**TASK DETAILS:** In the records below, print each line exactly and leave every image out.

**Code change snippets:**

____

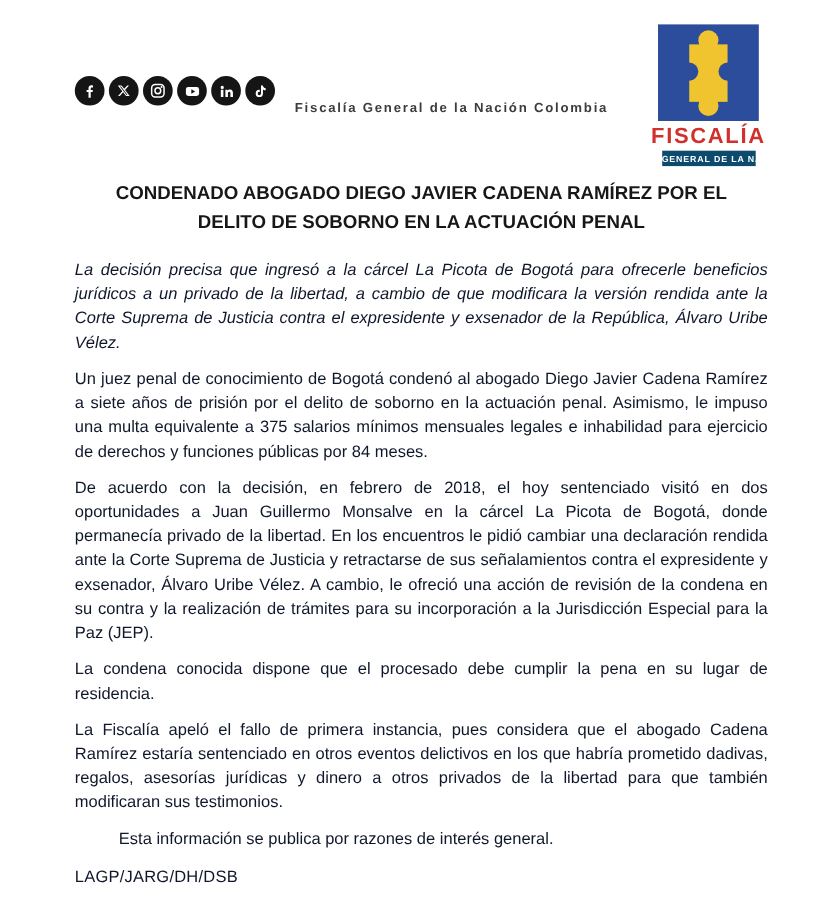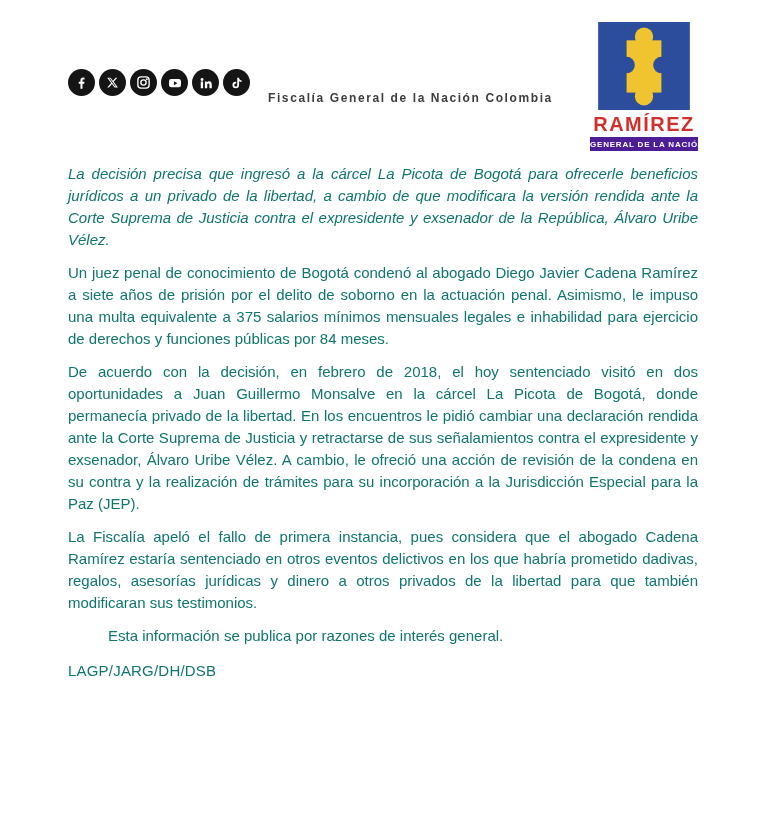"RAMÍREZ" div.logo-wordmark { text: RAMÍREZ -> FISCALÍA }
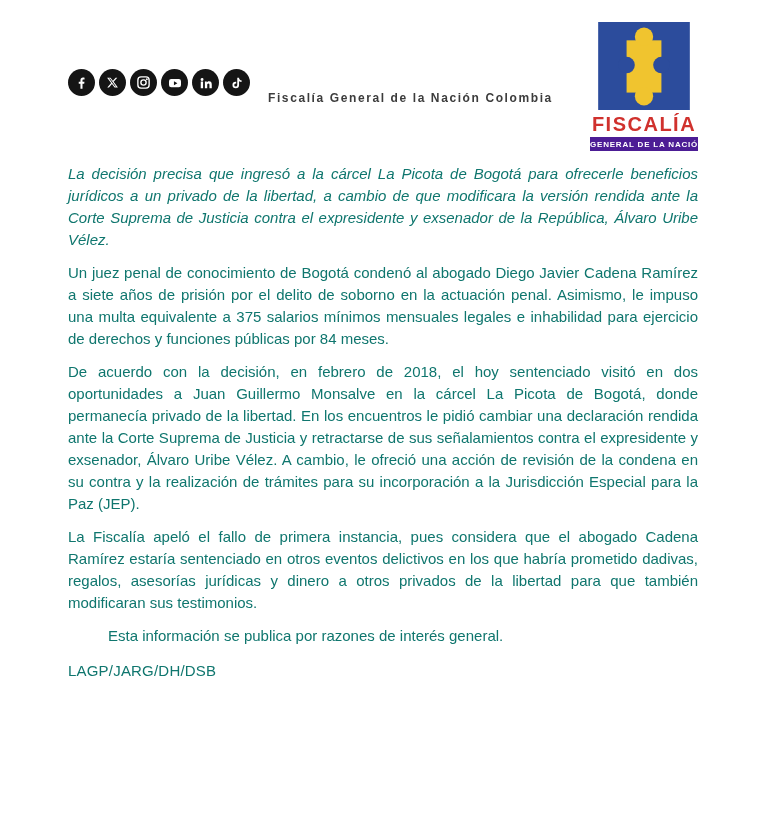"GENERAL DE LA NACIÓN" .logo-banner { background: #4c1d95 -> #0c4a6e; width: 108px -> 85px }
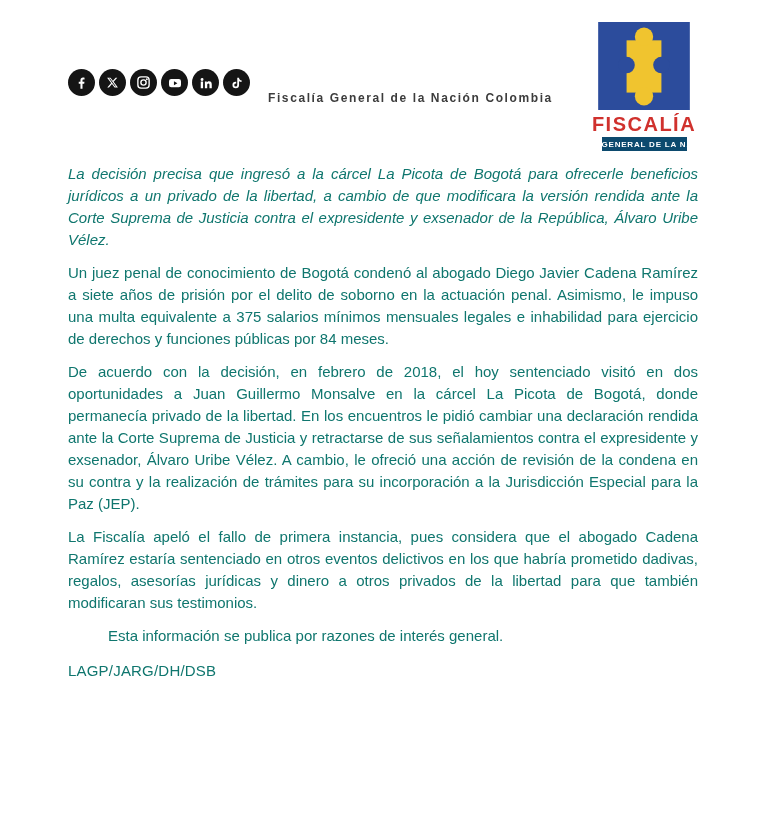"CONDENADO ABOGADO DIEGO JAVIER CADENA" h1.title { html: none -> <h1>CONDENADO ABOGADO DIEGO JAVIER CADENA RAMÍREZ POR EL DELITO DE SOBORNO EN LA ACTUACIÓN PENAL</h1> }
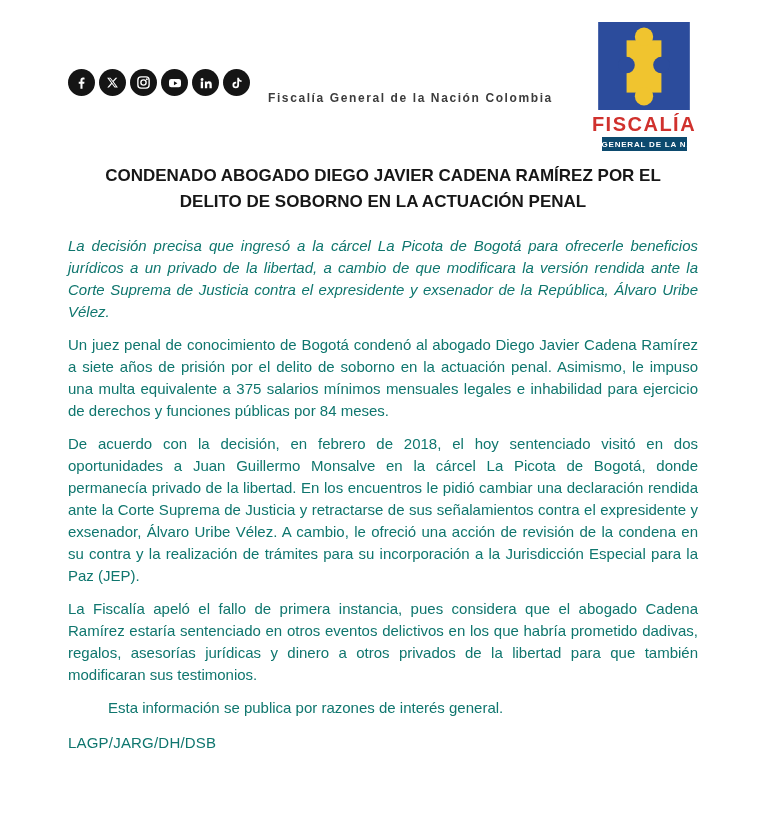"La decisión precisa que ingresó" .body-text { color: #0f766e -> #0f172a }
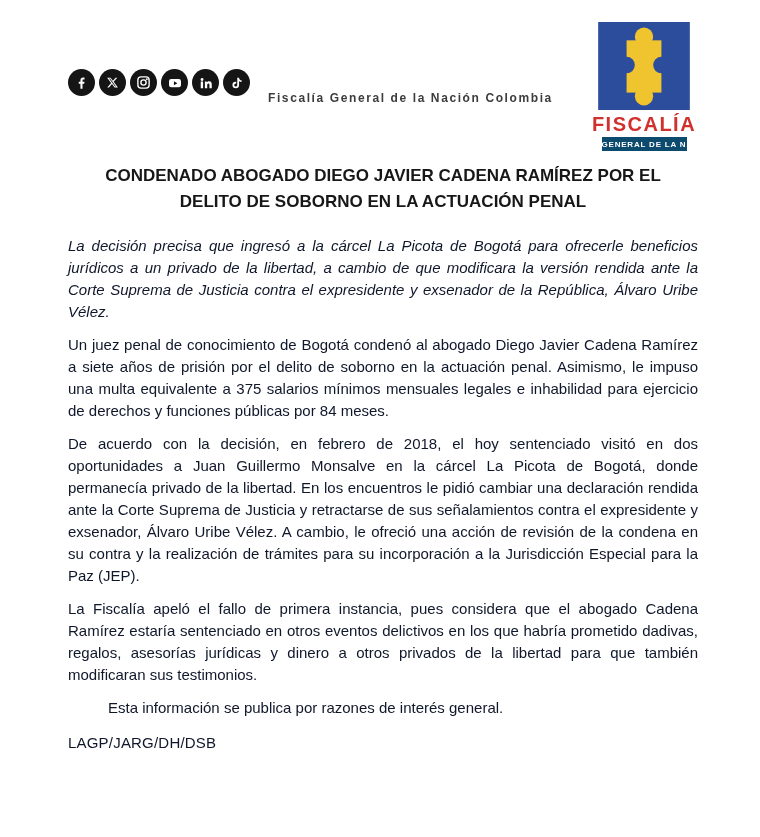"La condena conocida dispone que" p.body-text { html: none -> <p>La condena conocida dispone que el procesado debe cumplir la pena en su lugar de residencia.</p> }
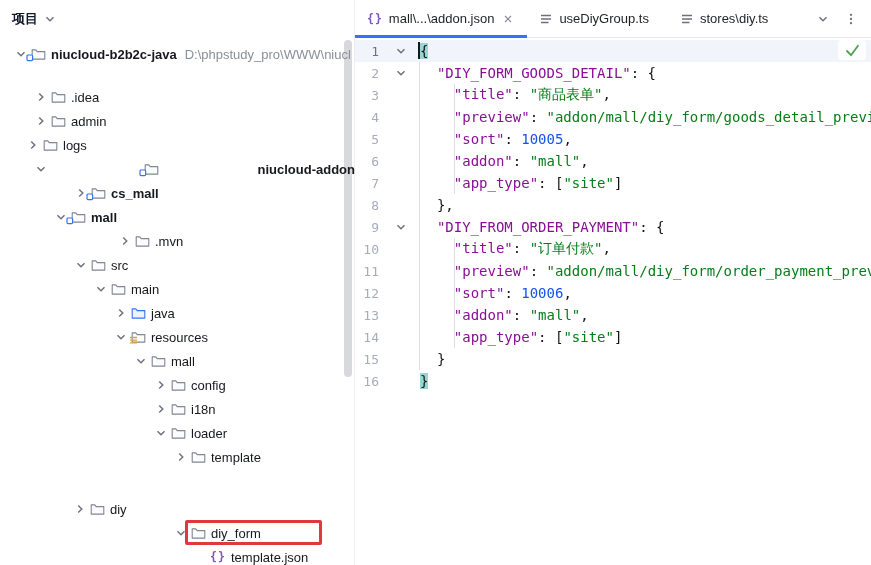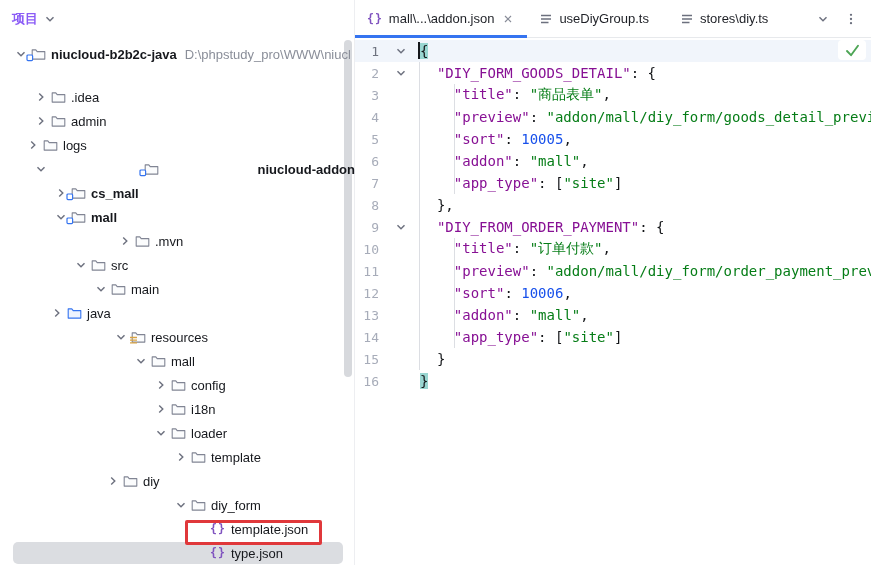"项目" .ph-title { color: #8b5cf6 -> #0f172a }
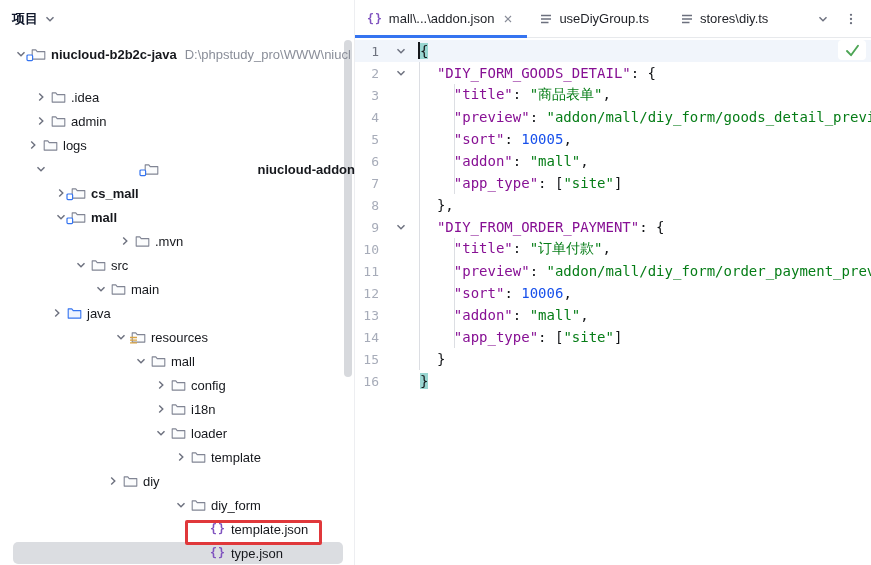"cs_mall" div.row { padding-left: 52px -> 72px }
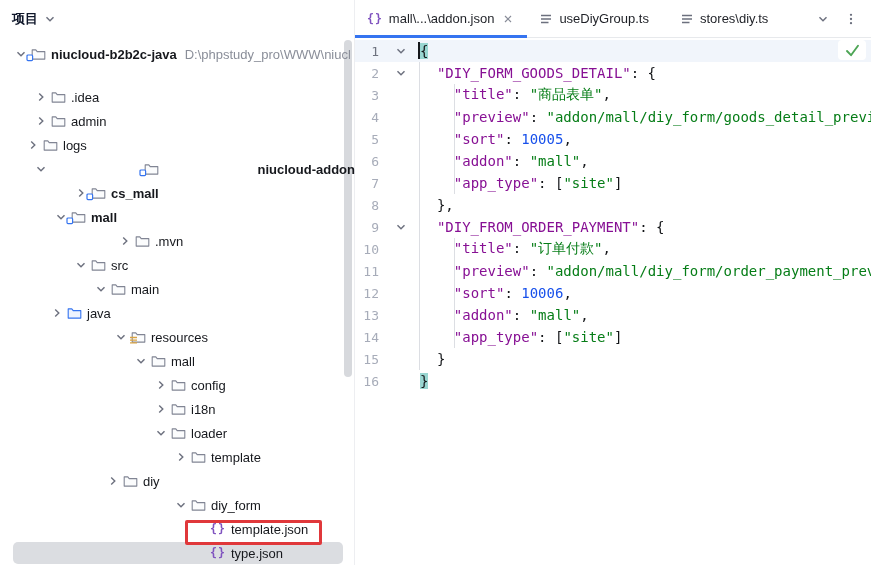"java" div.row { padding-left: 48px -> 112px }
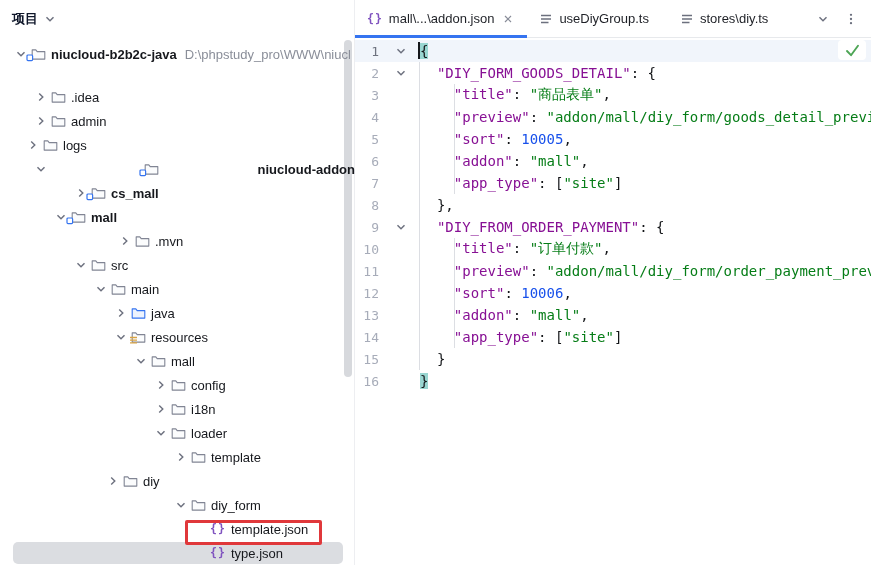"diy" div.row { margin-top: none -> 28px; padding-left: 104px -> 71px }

____

**SOLUTION:**
"RAMÍREZ" div.logo-wordmark { text: RAMÍREZ -> FISCALÍA }
"GENERAL DE LA NACIÓN" .logo-banner { background: #4c1d95 -> #0c4a6e; width: 108px -> 85px }
"CONDENADO ABOGADO DIEGO JAVIER CADENA" h1.title { html: none -> <h1>CONDENADO ABOGADO DIEGO JAVIER CADENA RAMÍREZ POR EL DELITO DE SOBORNO EN LA ACTUACIÓN PENAL</h1> }
"La decisión precisa que ingresó" .body-text { color: #0f766e -> #0f172a }
"La condena conocida dispone que" p.body-text { html: none -> <p>La condena conocida dispone que el procesado debe cumplir la pena en su lugar de residencia.</p> }
"项目" .ph-title { color: #8b5cf6 -> #0f172a }
"cs_mall" div.row { padding-left: 52px -> 72px }
"java" div.row { padding-left: 48px -> 112px }
"diy" div.row { margin-top: none -> 28px; padding-left: 104px -> 71px }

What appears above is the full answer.